Saksi Bisu Kelahiran Bung Hatta
June 24, 2013 45 Comments
Mengulik sejarah negeri ini seperti candu. Sekali mencicipinya, bisa menyebabkan kita terbuai. Tak ada jalan untuk kembali. Merasa ingin tahu lebih dan lebih banyak lagi. Mozaik-mozaik yang berserakan dari masa lalu seolah memanggil-manggil untuk dijumput, dijamah dan diselami.
Rayuan maut mozaik sejarah melambai dari sebuah dataran tinggi Sumatra Barat. Bukittinggi tepatnya, dari sebuah rumah kayu sederhana, namun cantik dan elegan di Jalan Soekarno-Hatta No 37, Kecamatan Guguh Panjang, Bukittinggi. Di sanalah, sebuah kepingan sejarah penting bangsa ini tergores. Tepat pada 12 Agustus 1902, proklamator Indonesia, Mohammad Hatta alias Bung Hatta, lahir dan menyapa dunia di salah satu kamar di rumah indah tersebut.
Pada kunjungan ke Bukittinggi bersama seorang sahabat, Krisna, 15 Juni lalu, saya sempat panik. Penyebabnya karena kami gagal masuk ke Istana Bung Hatta yang terletak tepat di depan ikon bukittinggi, Jam Gadang. Penjaga istana tersebut mengusir kami karena istana itu memang tidak dibuka untuk umum. Saya kecewa berat karena salah satu alasan datang ke Bukittinggi memang untuk mengenal Bung Hatta lebih dekat. Tapi belum apa-apa kami sudah diusir.
Kegagalan menengok Istana Bung Hatta terobati beberapa jam kemudian. Berkat petunjuk dari seorang warga setempat, kami akhirnya bisa menemukan rumah kelahiran Bung Hatta. Lokasinya di seputaran Pasar Bawah, tak terlalu jauh dari Jam Gadang. Ya, di Bukittinggi ini memang nyaris tak ada tempat yang dibilang jauh. Kota Bukittinggi bisa dengan mudah dilibas dengan berjalan kaki.
Suasana asri menyergap ketika kami melangkahkan kaki menuju halaman rumah kayu dua lantai bercat putih itu. Di halaman depan terdapat sebuah tiang tempat sang saka merah putih berkibar anggun ditiup angin.
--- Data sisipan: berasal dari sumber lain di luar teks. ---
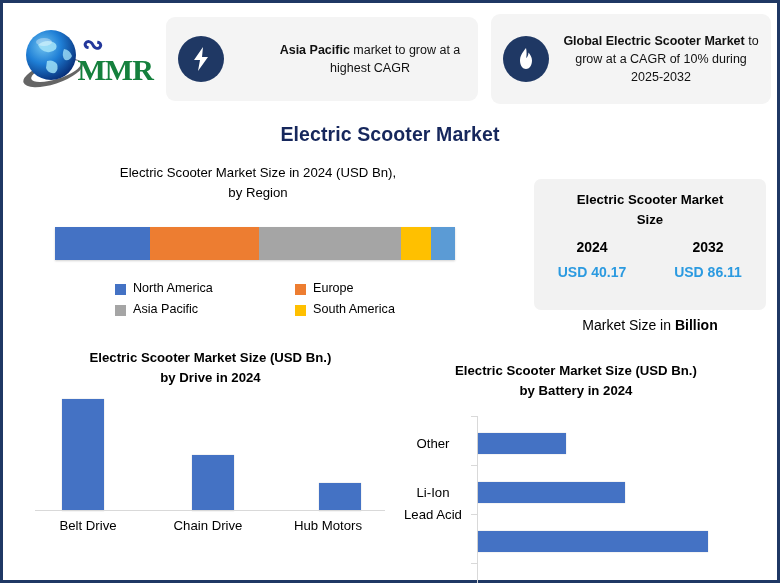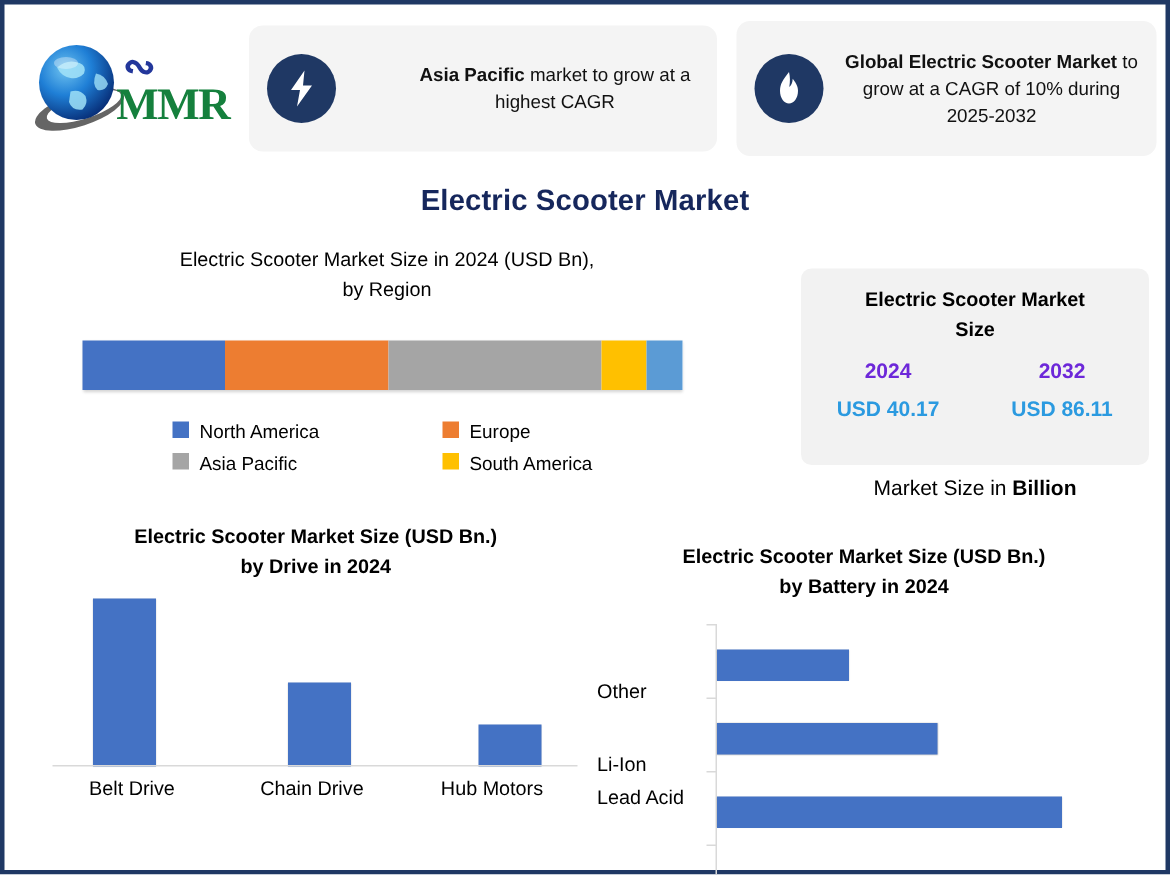"2024" #ms-years > div { color: #6d28d9 -> #000000 }
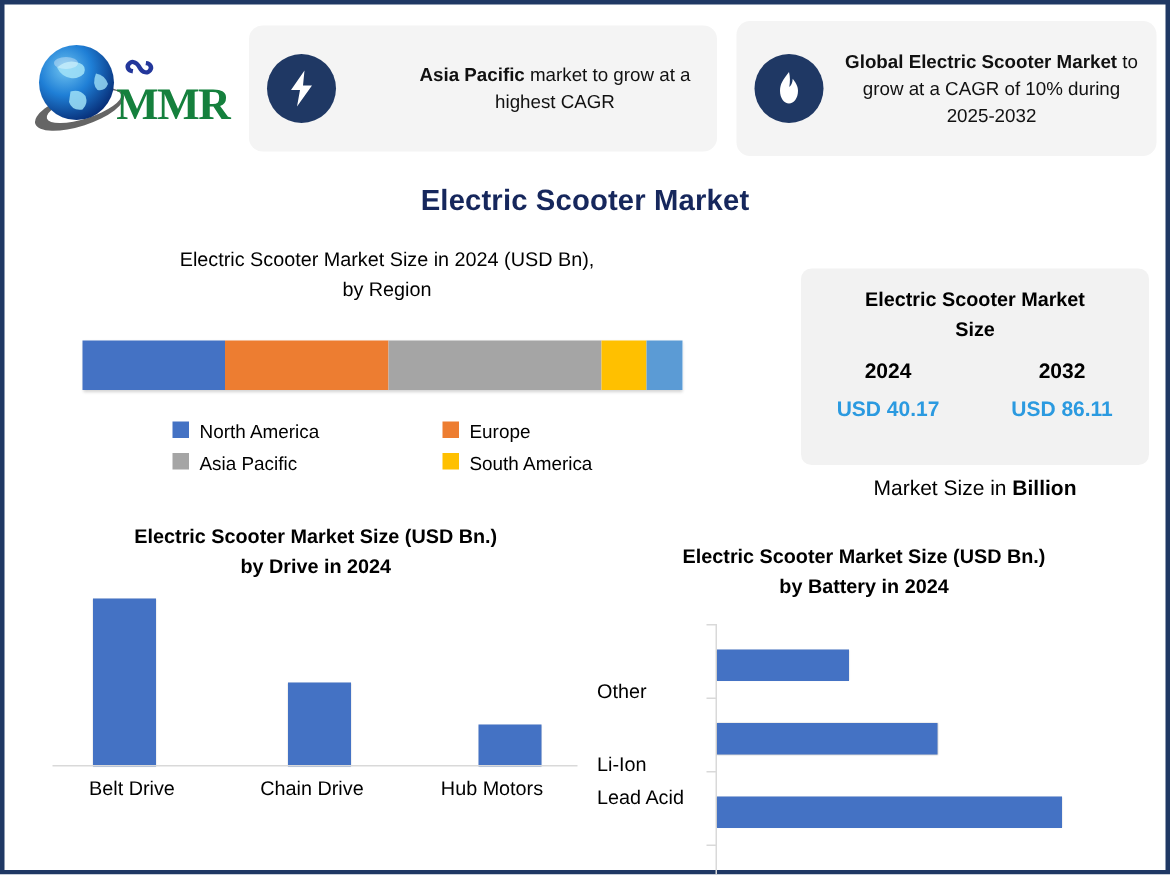"North America" .lg { align-items: flex-start -> flex-end }
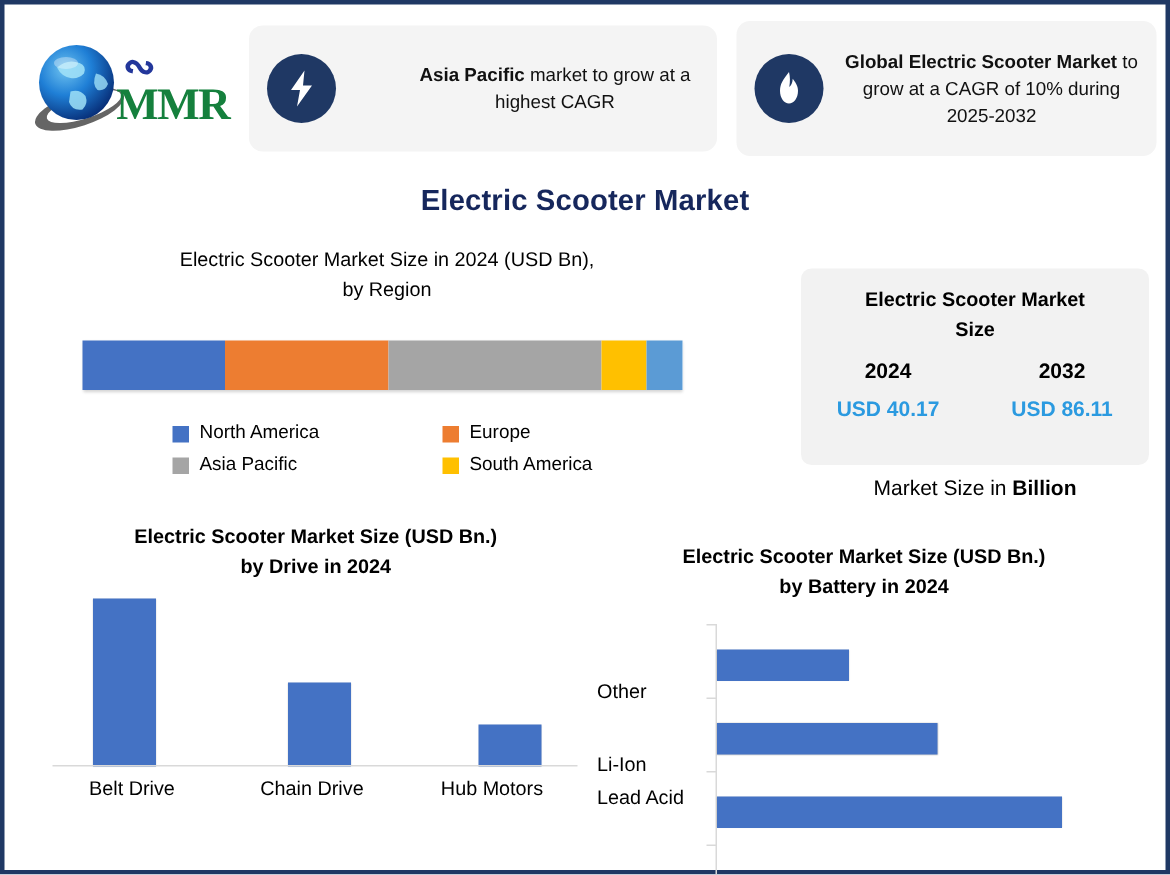"Other" .blabel { margin-top: 17px -> none; text-align: left -> center }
Tepat di bawah bendera merah putih, berdiri kokoh pohon jambu yang berbuah cukup banyak. Sesampai di teras yang nyaman, kami disambut seorang ibu muda, Bu Maryanis. Beliau adalah pegawai Dinas Pariwisata Bukit Tinggi yang bertugas sebagai penjaga rumah yang sudah berfungsi sebagai museum itu. Beliau menyambut kami dengan hangat. Setelah meminta kami mengisi buku tamu, Bu Maryanis langsung mengajak kami menjelajah rumah bersejarah tersebut.
Ruangan pertama yang kami masuki adalah kamar tidur di samping teras yang berfungsi ganda sebagai ruang perpustakaan Bung Hatta. Ruang Bujang namanya. Ada sejumlah koleksi buku yang dipajang di rak buku yang diletakkan di samping sebuah tempat tidur sederhana berseprei putih. Sebuah jendela besar memberikan akses pemandangan ke jalan depan rumah. Menurut Bu Maryanis dulu bagian depan rumah Bung Hatta bukan jalanan ramai seperti sekarang, melainkan deretan sawah hijau yang menyejukkan mata. Pantas saja Bung Hatta dulu betah membaca di ruangan itu.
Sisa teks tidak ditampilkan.